### PROBLEM
Among the entries below, one line contains "2021-08-02 11:00:00+00:00 | count: 9 -> 7" and another contains "2021-08-02 11:00:00+00:00 | Middelvind: 4.1". Transcribe those two lines and every line between them, exactly.

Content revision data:
+++

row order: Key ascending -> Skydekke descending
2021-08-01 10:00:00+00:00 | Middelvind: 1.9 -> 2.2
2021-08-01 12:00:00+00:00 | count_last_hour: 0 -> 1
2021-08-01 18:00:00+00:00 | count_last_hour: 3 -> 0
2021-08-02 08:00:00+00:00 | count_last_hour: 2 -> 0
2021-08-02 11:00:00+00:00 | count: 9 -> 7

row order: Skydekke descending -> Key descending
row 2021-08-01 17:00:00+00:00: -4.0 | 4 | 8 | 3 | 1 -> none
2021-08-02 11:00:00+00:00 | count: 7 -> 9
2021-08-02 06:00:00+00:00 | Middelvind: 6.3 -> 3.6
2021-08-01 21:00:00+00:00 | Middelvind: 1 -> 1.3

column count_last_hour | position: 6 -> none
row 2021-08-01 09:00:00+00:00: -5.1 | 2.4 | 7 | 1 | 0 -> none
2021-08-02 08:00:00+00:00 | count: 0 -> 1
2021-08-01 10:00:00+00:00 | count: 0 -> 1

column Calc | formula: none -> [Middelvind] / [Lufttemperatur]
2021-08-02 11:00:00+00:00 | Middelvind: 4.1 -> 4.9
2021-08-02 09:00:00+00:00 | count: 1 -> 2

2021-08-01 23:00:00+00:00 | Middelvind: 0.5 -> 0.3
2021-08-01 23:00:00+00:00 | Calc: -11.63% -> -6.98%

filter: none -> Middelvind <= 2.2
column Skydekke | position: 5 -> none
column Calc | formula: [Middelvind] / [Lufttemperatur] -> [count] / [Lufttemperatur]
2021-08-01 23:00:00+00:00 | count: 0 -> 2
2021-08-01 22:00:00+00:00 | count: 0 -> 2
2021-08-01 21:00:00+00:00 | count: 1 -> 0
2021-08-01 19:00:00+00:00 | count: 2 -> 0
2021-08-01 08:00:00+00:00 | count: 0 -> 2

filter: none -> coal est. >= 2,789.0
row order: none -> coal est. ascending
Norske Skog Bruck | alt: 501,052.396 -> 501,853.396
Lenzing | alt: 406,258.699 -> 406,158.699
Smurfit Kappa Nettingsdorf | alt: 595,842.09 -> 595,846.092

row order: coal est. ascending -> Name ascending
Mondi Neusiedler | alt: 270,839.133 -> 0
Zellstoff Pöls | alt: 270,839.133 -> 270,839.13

+++

### RESULT
2021-08-02 11:00:00+00:00 | count: 9 -> 7

row order: Skydekke descending -> Key descending
row 2021-08-01 17:00:00+00:00: -4.0 | 4 | 8 | 3 | 1 -> none
2021-08-02 11:00:00+00:00 | count: 7 -> 9
2021-08-02 06:00:00+00:00 | Middelvind: 6.3 -> 3.6
2021-08-01 21:00:00+00:00 | Middelvind: 1 -> 1.3

column count_last_hour | position: 6 -> none
row 2021-08-01 09:00:00+00:00: -5.1 | 2.4 | 7 | 1 | 0 -> none
2021-08-02 08:00:00+00:00 | count: 0 -> 1
2021-08-01 10:00:00+00:00 | count: 0 -> 1

column Calc | formula: none -> [Middelvind] / [Lufttemperatur]
2021-08-02 11:00:00+00:00 | Middelvind: 4.1 -> 4.9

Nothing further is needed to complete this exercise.